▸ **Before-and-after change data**
________________
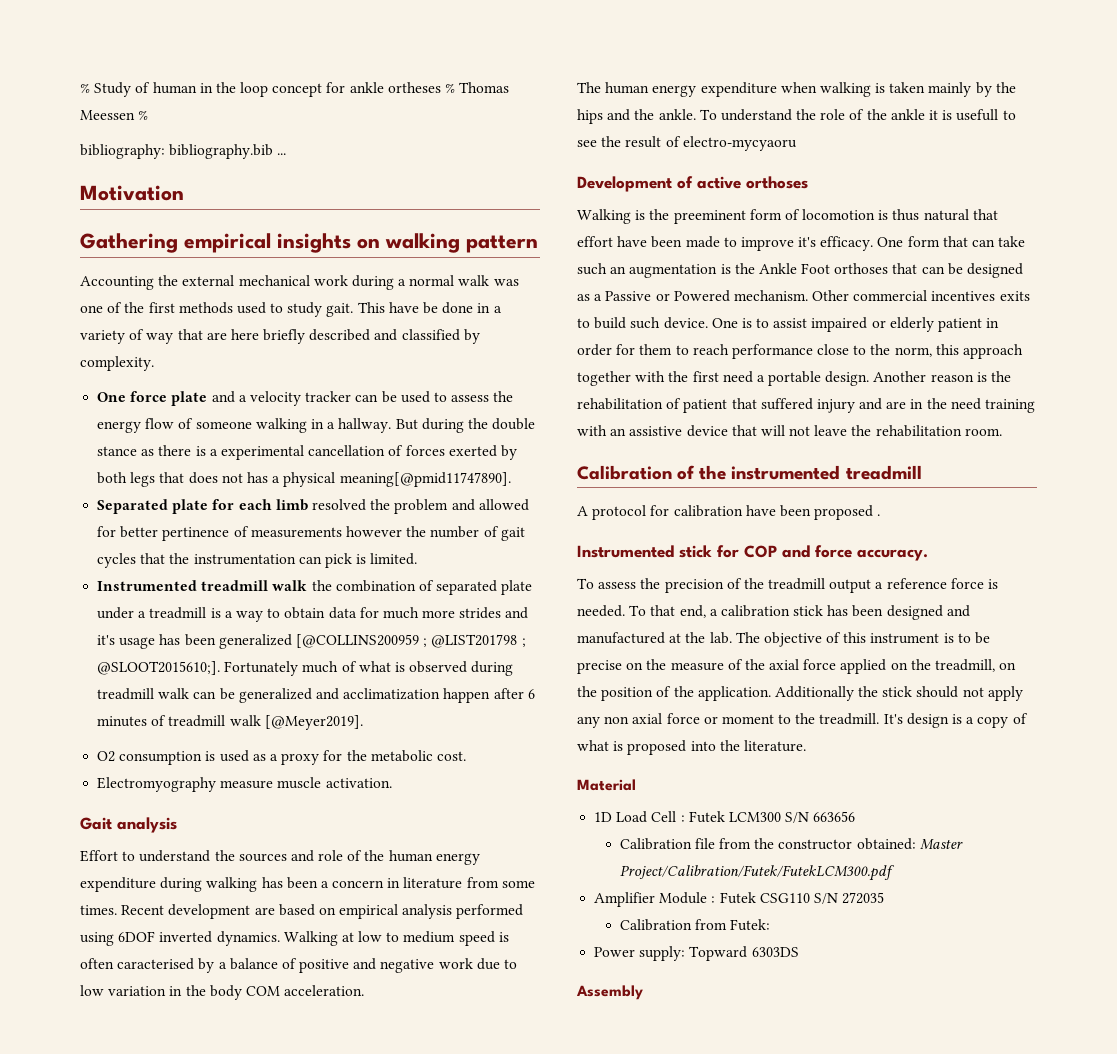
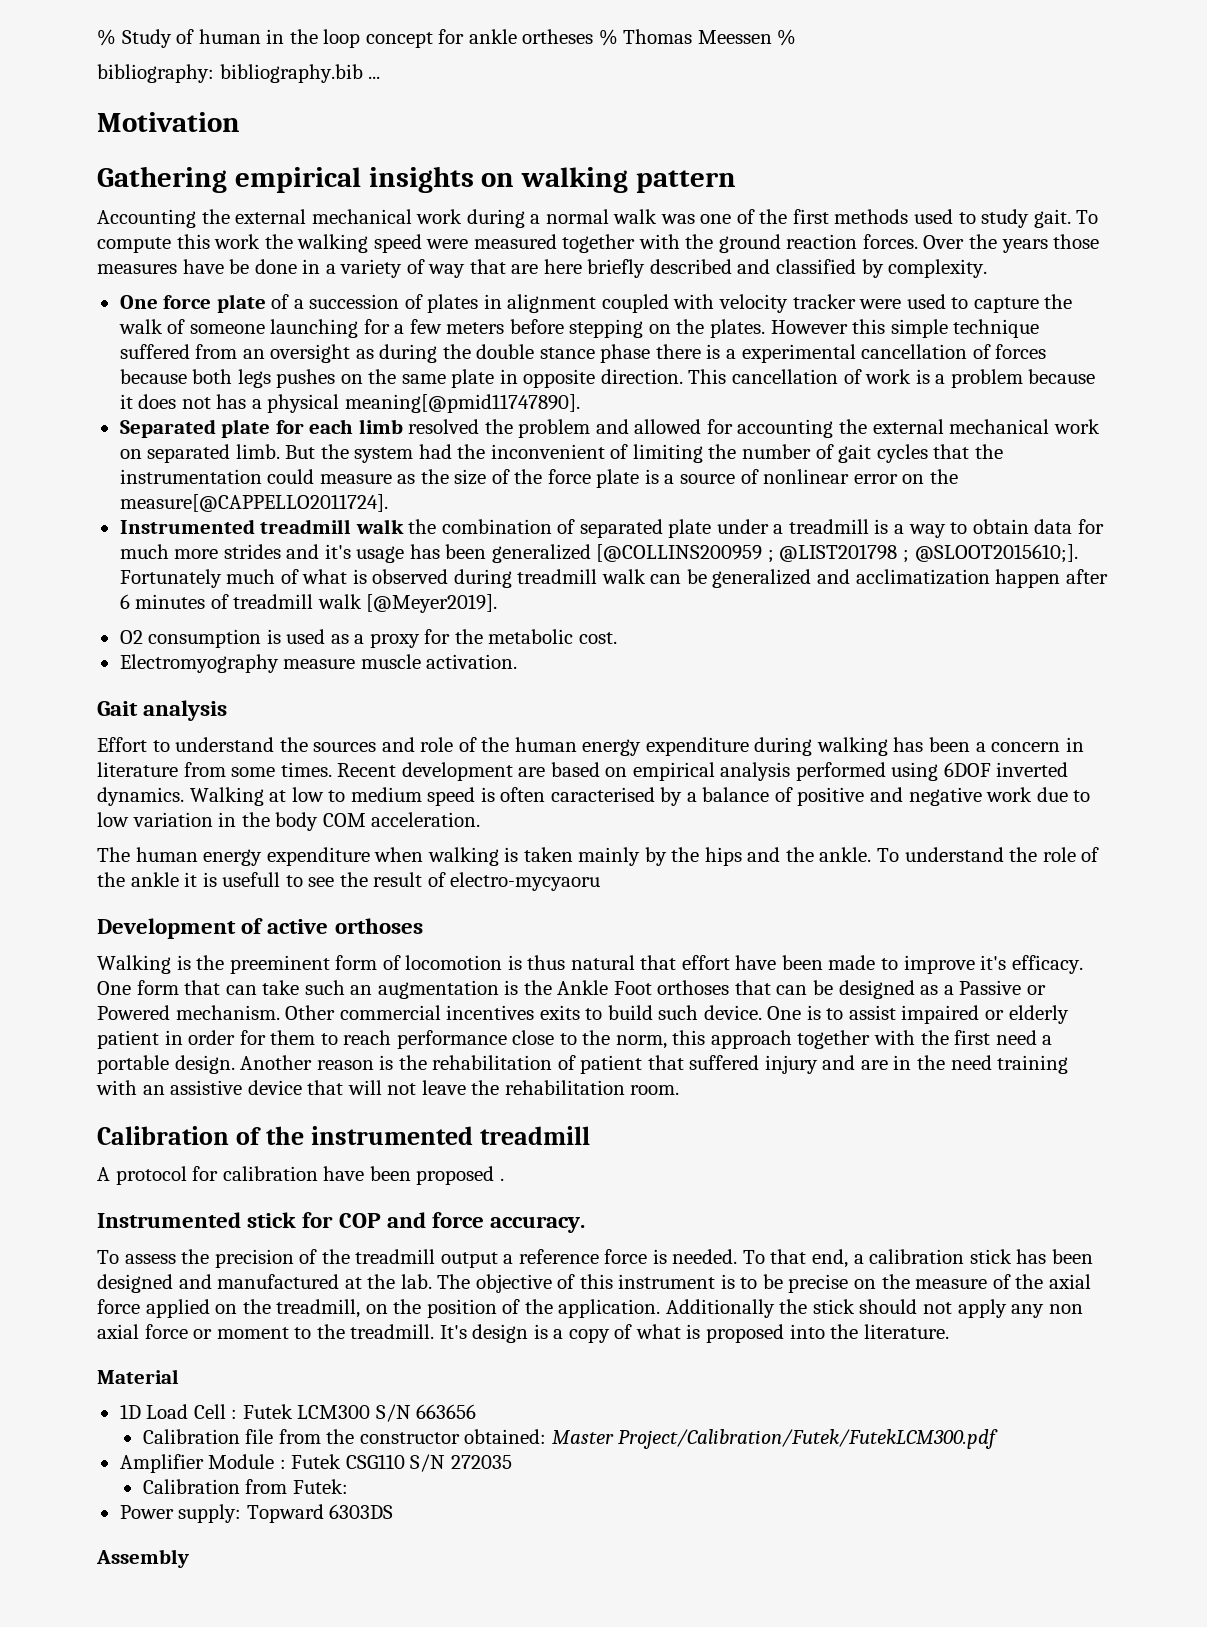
[357,302,385,313] This -> [1076,210,1099,224] [97,234,1100,253] [97,264,177,274] To compute this work the walking speed were measured together with the ground reaction forces. Over the years those measures
[211,391,514,406] [97,418,418,433] and a velocity tracker can be used to assess the energy flow of someone walking in a hallway. But -> [271,294,1073,313] [118,319,1040,338] [119,344,374,363] of a succession of plates in alignment coupled with velocity tracker were used to capture the walk of someone launching for a few meters before stepping on the plates. However this simple technique suffered from an oversight as
[141,449,155,456] as -> [600,344,651,363] phase
[448,445,517,460] [97,472,185,487] exerted by both legs that -> [119,369,1096,388] [119,394,133,409] because both legs pushes on the same plate in opposite direction. This cancellation of work is a problem because it
[120,526,402,541] better pertinence of measurements however -> [737,419,1100,438] [119,444,703,463] accounting the external mechanical work on separated limb. But the system had the inconvenient of limiting
[298,553,418,568] can pick is limited. -> [267,469,958,488] [119,494,388,512] could measure as the size of the force plate is a source of nonlinear error on the measure[@CAPPELLO2011724].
________________
▸ **YOUR OBJECTIVE**
Scan the entries for the word "walking". Report each line that has it.

▸ **EXERCISE ANSWER**
[357,302,385,313] This -> [1076,210,1099,224] [97,234,1100,253] [97,264,177,274] To compute this work the walking speed were measured together with the ground reaction forces. Over the years those measures
[211,391,514,406] [97,418,418,433] and a velocity tracker can be used to assess the energy flow of someone walking in a hallway. But -> [271,294,1073,313] [118,319,1040,338] [119,344,374,363] of a succession of plates in alignment coupled with velocity tracker were used to capture the walk of someone launching for a few meters before stepping on the plates. However this simple technique suffered from an oversight as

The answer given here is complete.